Additionally, while it is true that Jesuit universities’ missions and goals are grounded in and shaped by Jesuit principles and ideals, the institutions do not function primarily as a space for people to express their religion through community, as is done in houses of worship like churches and mosques. The university consists of students and staff from diverse religious (or nonreligious) backgrounds, and SLU’s main purpose is to provide students with an education in exchange for their money. Thus, Jesuit universities arguably function more like corporations than houses of worship, and their religious freedom is not violated under the Religious Freedom and Restoration Act (RFRA), a federal law that protects interests in religious freedom. This is because only individuals can have substantial burden of religious conscience (Corbin & Smith 2013). This interpretation is supported by the Supreme Court, which has repeatedly ruled that First Amendment rights of corporations differ from those of humans. For example, even though the Supreme Court ruled in Citizens United v.

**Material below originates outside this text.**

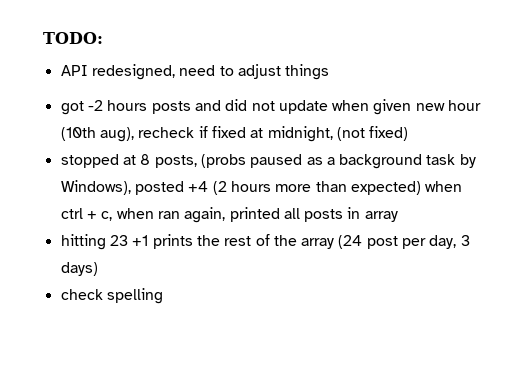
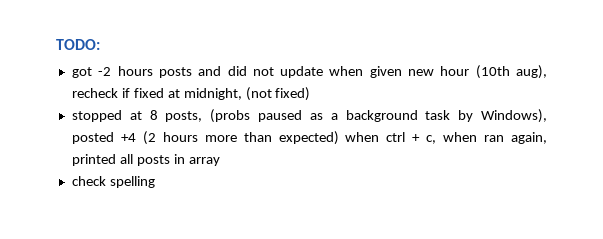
[60,64,330,80] // API redesigned, need to adjust things -> (100, 44) none
[60,234,470,250] [60,262,98,276] // hitting 23 +1 prints the rest of the array (24 post per day, 3 days) -> (220, 161) none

FEC that the Free Speech Clause protects corporate speech, it did so to affirm people’s right to hear all points of view regardless of source—not because corporations have a First Amendment-protected right to speak (Corbin & Smith 2013). Also, corporations and owners are separate legal entities, as ruled in Cedric Kushner Promotions, Ltd. v. King (Corbin & Smith 2013). This implies that the Catholic founders of Jesuit universities and the university itself are different legal entities, and that because of this, its founders cannot speak on behalf of the institution. The university’s rights are not the founders’ or administration’s rights. Thus, because universities function less like houses of worship and more like corporations, which cannot experience substantial burden of religious conscience, accessibility to on-campus contraception does not violate religious freedom protected by the RFRA.
Requiring on-campus accessibility to contraceptives and contraceptive education is necessary for Jesuit universities to ensure that all students are treated fairly and that their needs are attended to. While it is true that some Catholic beliefs clash with modern mainstream feminism, values like serving the most vulnerable populations and working towards the greater good, seem to connect well with feminism. As the Catholic Church slowly embraces increasingly modern interpretations of Catholic theology, Jesuit schools must reevaluate their commitments and policies and understand that the manifestation of the Jesuit goal of care for the entire person can be different for everyone.